2003: US and UK launch invasion of Iraq, despite massive international
protests.
Mar. 20. 1899: Martha Place becomes the first woman to be executed by
electrocution. She had tried to kill her 17-year-old stepdaughter with
acid and an ax, but wound up smothering her with a pillow. Sing Sing
Prison, NY. 1933: Nazis open first concentration camp in Dachau.
Mar. 21. 1806: Birth of Benito Juarez, Mexican hero and the country's
first indigenous president. 1857: Birth of Alice Henry, editor and
leader of Women's Trade Union League
Mar. 22. 1972: Thirteen member National Commission on Marijuana and Drug
Abuse recommends legalization of marijuana. 1980: Thirty thousand march
in Washington, D.C. against reintroduction of draft registration.
Mar. 23. 1916: Black activist Marcus Garvey arrives in America, from
Jamaica. He would be deported as an "undesirable alien" 11 years later.
1942: Birth of Ama Ata Aidoo. Ghanaian writer, who has depicted in her
works the role of African woman in modern society.
Mar. 24. 1977: Argentina: Rodolfo Walsh writes an open letter to the
military junta regards its infamous crimes; a day later, the
dictatorship assassinates him. 1989: The Exxon Valdez destroys thousands
of square miles of pristine wildlife habitat in the largest oil spill in
US history. Exxon Corp. spends the next several years successfully
avoiding lawsuits and obstructing cleanup efforts.
Mar. 25. 1915: Australia: Sisterhood of International Peace founded.
1934: Birth of feminist icon and, in her later years, Clinton and
Democratic Party apologist Gloria Steinem.
Mar. 26. 1819: Birth of Louise Otto, German author and feminist pioneer.
1966: Over 50,000 march in Fifth Avenue Peace Parade in New York City.
Mar. 27. 1951: Iran: Mossadeq nationalizes Anglo-Iranian Oil Company.

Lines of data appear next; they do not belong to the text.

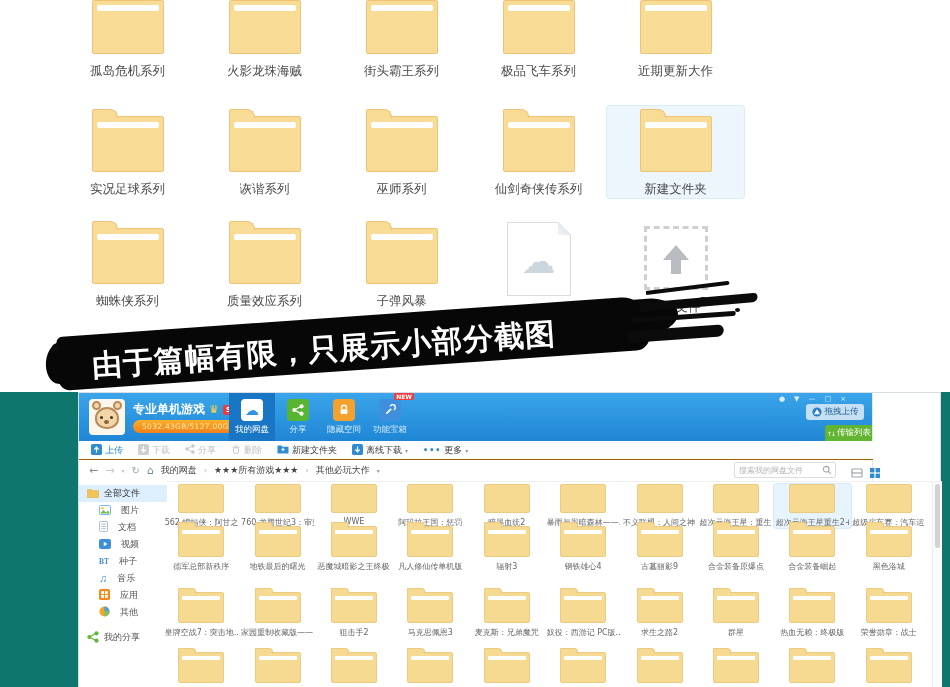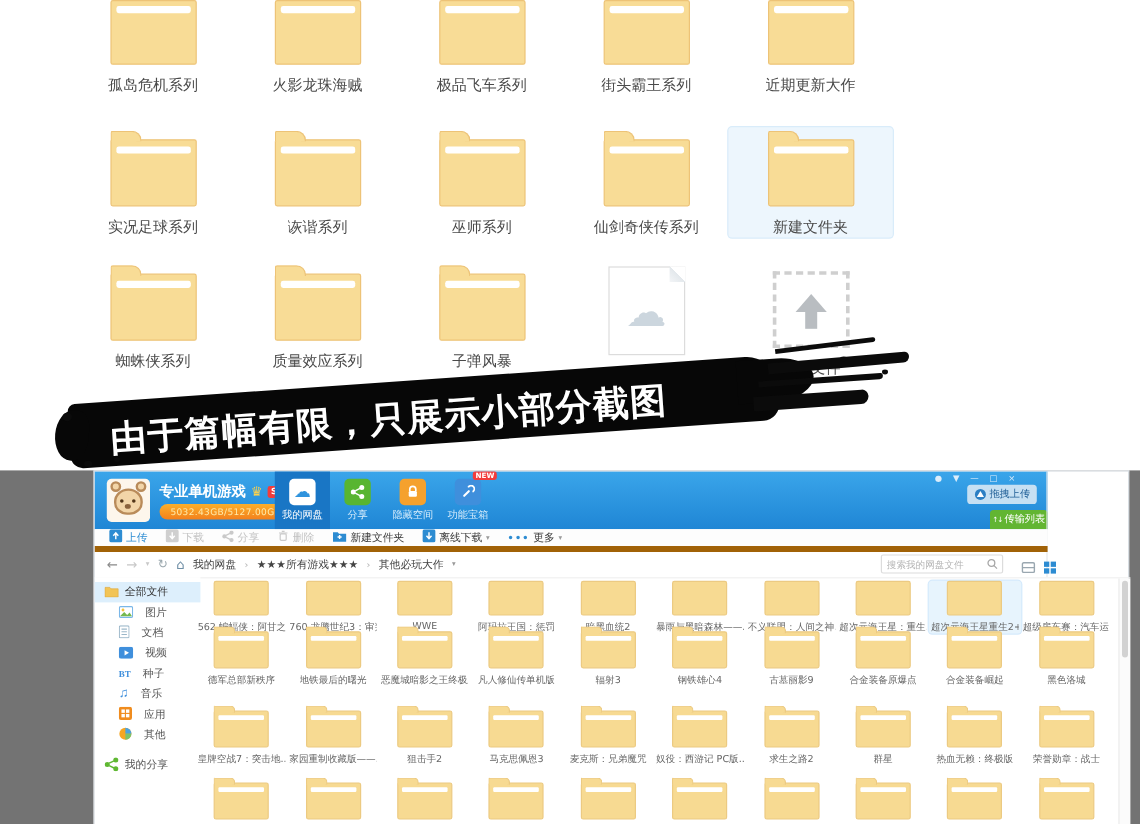"孤岛危机系列" #stage { background: #737373 -> #0f766e }
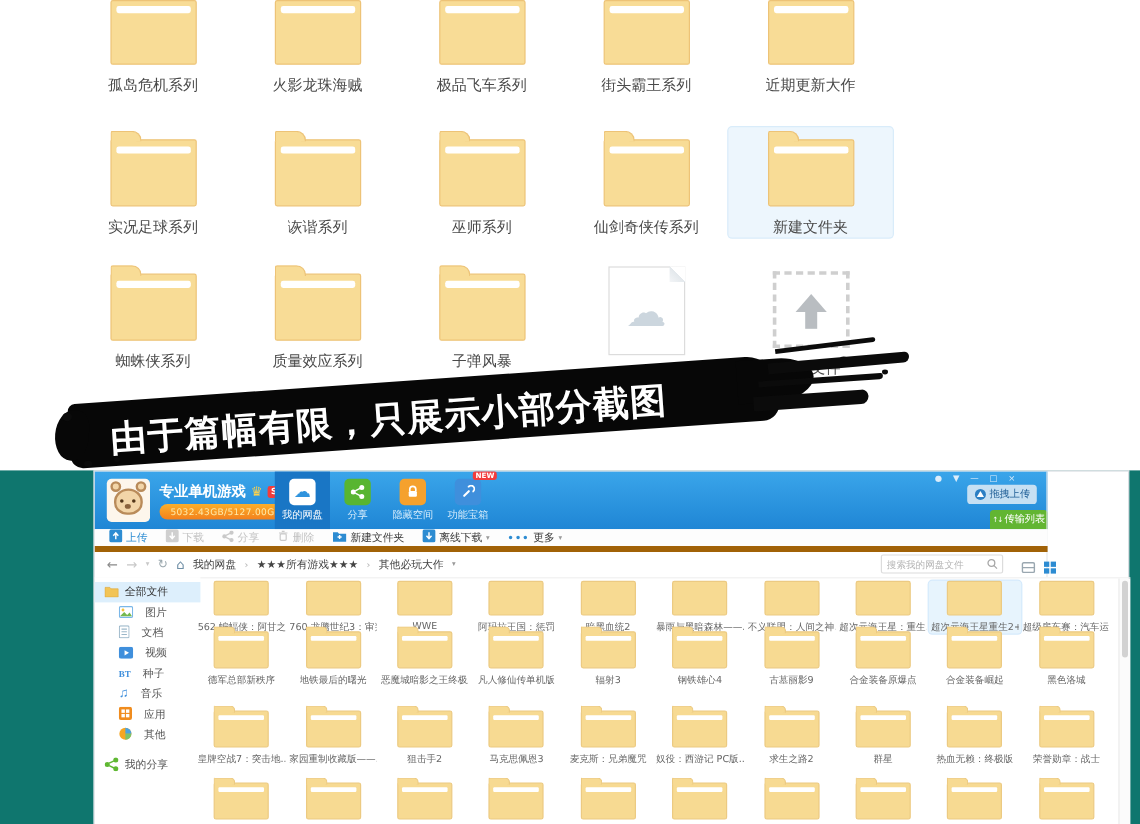"极品飞车系列" div.dt-item { order: before "街头霸王系列" -> after "街头霸王系列" }
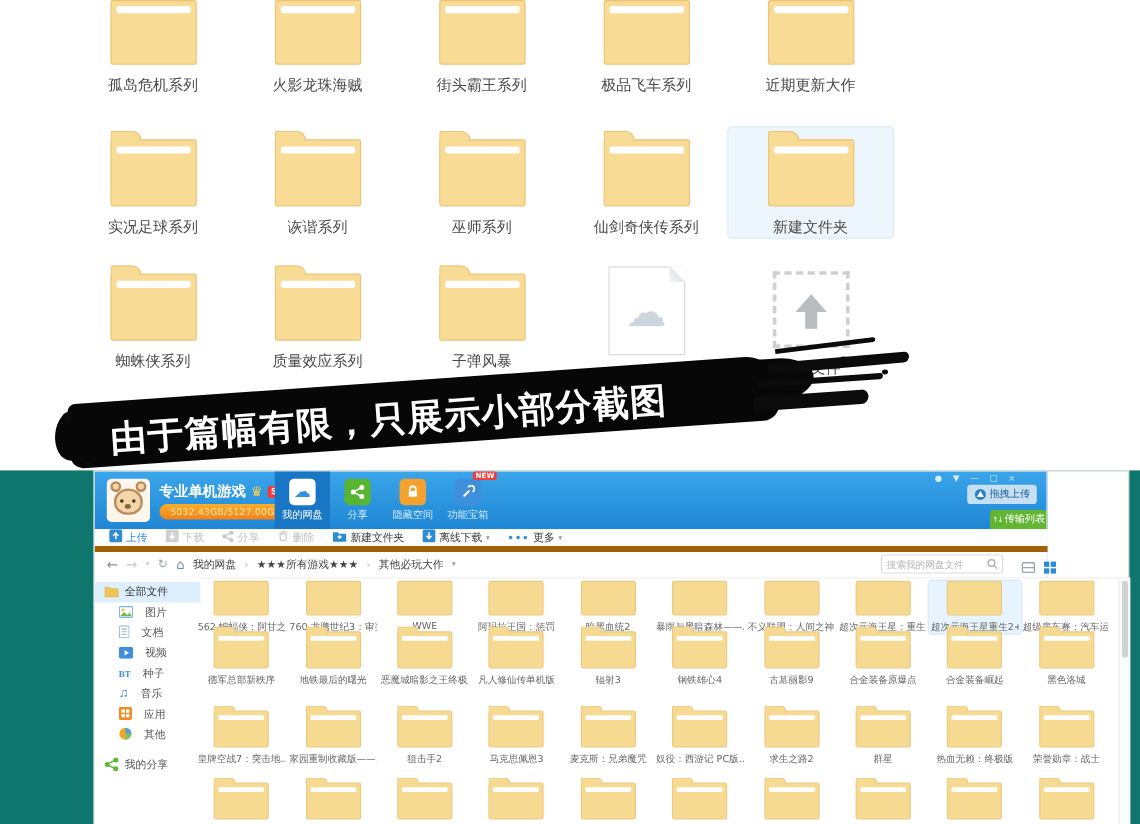"上传" .tb { border-bottom: 5px solid #a16207 -> 1px solid #a16207 }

1964: An earthquake measuring 8.6 on the Richter scale, one of the
largest ever recorded, flattens Anchorage, Alaska. The quake is felt as
far away as Seattle.
Mar. 28. 1969: Anna Louise Strong, former Seattle School Board member
and organizer of the 1919 Seattle general strike, dies in Beijing,
China. 1983: Argentina: 96% of workers out on strike; military junta
totters.
Mar. 29. 1917: Martial law declared in Spain to smash general strike.
1951: Julius and Ethel Rosenberg convicted of selling US atomic secrets
to the USSR. The case was pockmarked with glaring inconsistencies (and
the chief evidence against them was the testimony of Ethel's brother,
David Greenglass, a convicted co-conspirator)--but it was their fate to
be tried during the height of McCarthyism. While most critics now
concede Ethel was probably innocent, they were both executed in June 1953.